Минуло десять лет, я стала девушкой и вспомнила эти налитые молоком груди сестры. "Эти груди жили, - думала я, - они знали, что значит жизнь. Эти груди, похожие и на впервые распустившиеся таинственные цветы, и в то же время на каких-то жутких живых уродцев..."

Сейчас я явственно вижу мужскую руку, любящую, ласкающую эти груди. Я ощущаю прикосновение мужской ладони, подарившей грудям сестры эту удивительную округлость, этот таинственный и пышный расцвет...

Когда мне исполнилось почти столько же лет, сколько было тогда сестре, и мои груди тоже начали обретать полноту, я испугалась, что они станут такими же, как у сестры,- упругими, полными, похожими на маленьких, страшных упырей...

Я уже смутно понимала, что это недопустимо - нельзя, чтобы мои груди расцвели, как таинственные, большие цветы, нельзя, чтобы они стали упругими, налитыми.

Я трепетала от страха, от сознания какой-то непонятной, невольной вины. Мне хотелось спрятать от братьев не только груди, но и руки, и ноги, и стан, и затылок, и щеки - все мое созревающее тело.
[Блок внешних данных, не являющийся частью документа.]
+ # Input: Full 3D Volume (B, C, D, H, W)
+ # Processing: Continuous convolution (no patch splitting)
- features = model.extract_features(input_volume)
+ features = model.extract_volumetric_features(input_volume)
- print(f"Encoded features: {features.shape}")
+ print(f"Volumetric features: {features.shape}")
Я превращалась в женщину, а это и впрямь было похоже на преступление.

Здесь, в заточении, время обязано было остановиться. Нам следовало навсегда оставаться теми мальчиками и девочками, какими нас заключили в неволю. (О, скорбная смерть господина Кинроку, потерявшего разум!..)
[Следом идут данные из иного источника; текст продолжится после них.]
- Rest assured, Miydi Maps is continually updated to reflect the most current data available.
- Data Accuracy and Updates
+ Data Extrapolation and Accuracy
В тесной темнице я не знала, куда спрятать себя, свое тело, забивалась в угол в отведенном для нас, девушек, помещении, стеснялась даже выходить в сад. Я завидовала старшей сестре - та, как ни в чем не бывало, с легким сердцем усердно прислуживала братьям. Мне хотелось бы вести себя так же непринужденно, но я почему-то стыдилась за сестру. В конце концов, в непонятном смятении, с пылающими щеками я уныло садилась за книгу.

Но в присутствии братьев я старалась ничем не выдать своей тревоги. Мне казалось, я умру от стыда, если братья вдруг заметят что-нибудь необычное в моем поведении. Я даже опасалась, что могу оскорбить их такими мыслями.